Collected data
BEGIN

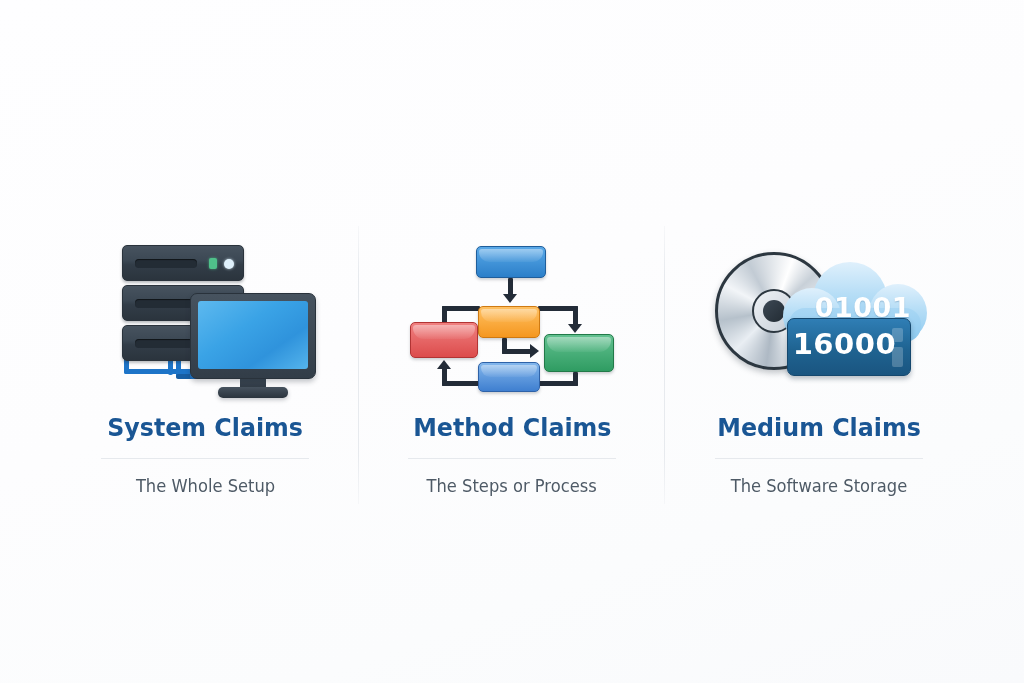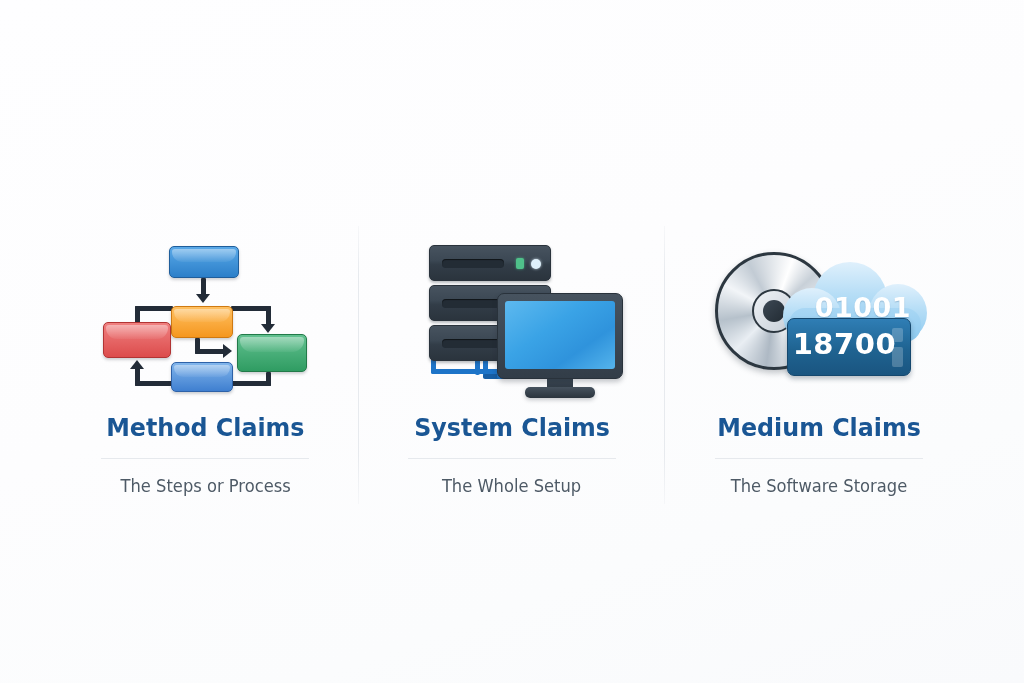--- a/index.html
+++ b/index.html
@@ -389,20 +389,60 @@
     text-shadow: 0 1px 1px rgba(60,110,150,0.35);
   }
 </style>
 </head>
 <body>
 
 <div class="canvas">
 
 
   <div class="columns">
+
+    <div class="column">
+      <div class="icon-area">
+        <div class="server-icon">
+
+          <div class="cable" style="left:30px; top:126px; width:84px; height:5px;"></div>
+          <div class="cable" style="left:30px; top:113px; width:5px; height:18px;"></div>
+          <div class="cable" style="left:30px; top:113px; width:56px; height:5px;"></div>
+          <div class="cable" style="left:82px; top:113px; width:5px; height:22px;"></div>
+          <div class="cable dark" style="left:82px; top:131px; width:46px; height:5px;"></div>
+          <div class="cable" style="left:74px; top:98px; width:5px; height:34px;"></div>
+          <div class="cable" style="left:70px; top:96px; width:13px; height:8px; border-radius:2px;"></div>
+          <div class="cable" style="left:96px; top:98px; width:5px; height:38px;"></div>
+
+          <div class="rack" id="rack1">
+            <div class="slot"></div>
+            <div class="led-sq led-green"></div>
+            <div class="led-cir led-white"></div>
+          </div>
+          <div class="rack" id="rack2">
+            <div class="slot"></div>
+            <div class="led-sq led-orange"></div>
+            <div class="led-cir led-red"></div>
+          </div>
+          <div class="rack" id="rack3">
+            <div class="slot"></div>
+          </div>
+
+          <div class="monitor-neck"></div>
+          <div class="monitor-base"></div>
+          <div class="monitor">
+            <div class="screen"></div>
+          </div>
+        </div>
+      </div>
+      <div class="col-title">System Claims</div>
+      <div class="title-rule"></div>
+      <div class="col-sub">The Whole Setup</div>
+      <div class="col-divider"></div>
+    </div>
 
     <div class="column">
       <div class="icon-area">
         <div class="flow-icon">
 
           <div class="fline" style="left:100px; top:34px; width:5px; height:19px;"></div>
           <div class="farrow down" style="left:95px; top:50px;"></div>
 
           <div class="fline" style="left:34px; top:62px; width:38px; height:5px;"></div>
           <div class="fline" style="left:34px; top:62px; width:5px; height:20px;"></div>
@@ -430,75 +470,35 @@
         </div>
       </div>
       <div class="col-title">Method Claims</div>
       <div class="title-rule"></div>
       <div class="col-sub">The Steps or Process</div>
       <div class="col-divider"></div>
     </div>
 
     <div class="column">
       <div class="icon-area">
-        <div class="server-icon">
-
-          <div class="cable" style="left:30px; top:126px; width:84px; height:5px;"></div>
-          <div class="cable" style="left:30px; top:113px; width:5px; height:18px;"></div>
-          <div class="cable" style="left:30px; top:113px; width:56px; height:5px;"></div>
-          <div class="cable" style="left:82px; top:113px; width:5px; height:22px;"></div>
-          <div class="cable dark" style="left:82px; top:131px; width:46px; height:5px;"></div>
-          <div class="cable" style="left:74px; top:98px; width:5px; height:34px;"></div>
-          <div class="cable" style="left:70px; top:96px; width:13px; height:8px; border-radius:2px;"></div>
-          <div class="cable" style="left:96px; top:98px; width:5px; height:38px;"></div>
-
-          <div class="rack" id="rack1">
-            <div class="slot"></div>
-            <div class="led-sq led-green"></div>
-            <div class="led-cir led-white"></div>
-          </div>
-          <div class="rack" id="rack2">
-            <div class="slot"></div>
-            <div class="led-sq led-orange"></div>
-            <div class="led-cir led-red"></div>
-          </div>
-          <div class="rack" id="rack3">
-            <div class="slot"></div>
-          </div>
-
-          <div class="monitor-neck"></div>
-          <div class="monitor-base"></div>
-          <div class="monitor">
-            <div class="screen"></div>
-          </div>
-        </div>
-      </div>
-      <div class="col-title">System Claims</div>
-      <div class="title-rule"></div>
-      <div class="col-sub">The Whole Setup</div>
-      <div class="col-divider"></div>
-    </div>
-
-    <div class="column">
-      <div class="icon-area">
         <div class="media-icon">
           <div class="disc">
             <div class="hub-ring">
               <div class="hub-hole"></div>
             </div>
           </div>
           <div class="cloud">
             <div class="puff p1"></div>
             <div class="puff p2"></div>
             <div class="puff p3"></div>
             <div class="base"></div>
             <div class="cloud-bits">01001</div>
           </div>
           <div class="drive-box">
-            <div class="bits">18700</div>
+            <div class="bits">16000</div>
             <div class="btn-a"></div>
             <div class="btn-b"></div>
           </div>
         </div>
       </div>
       <div class="col-title">Medium Claims</div>
       <div class="title-rule"></div>
       <div class="col-sub">The Software Storage</div>
     </div>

END

● Exercise goal: Every line in the data above that includes the word "neck" should be copied.

● Task output:
+          <div class="monitor-neck"></div>
-          <div class="monitor-neck"></div>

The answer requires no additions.